Work order:
In the records below, the line with "Three Milk Ageless" opens the range and the line with "total: 803.18 -> 377.45" closes it; print that range exactly and nothing else.

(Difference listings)
━━━━━━

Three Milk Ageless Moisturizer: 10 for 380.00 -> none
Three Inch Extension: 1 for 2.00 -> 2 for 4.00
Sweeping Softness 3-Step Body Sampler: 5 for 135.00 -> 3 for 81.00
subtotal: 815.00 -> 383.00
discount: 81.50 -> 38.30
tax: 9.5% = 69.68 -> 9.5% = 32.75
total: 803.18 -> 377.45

━━━━━━

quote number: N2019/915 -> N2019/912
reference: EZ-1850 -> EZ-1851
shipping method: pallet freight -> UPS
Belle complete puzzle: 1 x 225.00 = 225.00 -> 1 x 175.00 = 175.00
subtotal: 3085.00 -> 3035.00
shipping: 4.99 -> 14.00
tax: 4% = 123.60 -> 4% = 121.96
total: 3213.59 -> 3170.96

━━━━━━

Response to the exercise:
Three Milk Ageless Moisturizer: 10 for 380.00 -> none
Three Inch Extension: 1 for 2.00 -> 2 for 4.00
Sweeping Softness 3-Step Body Sampler: 5 for 135.00 -> 3 for 81.00
subtotal: 815.00 -> 383.00
discount: 81.50 -> 38.30
tax: 9.5% = 69.68 -> 9.5% = 32.75
total: 803.18 -> 377.45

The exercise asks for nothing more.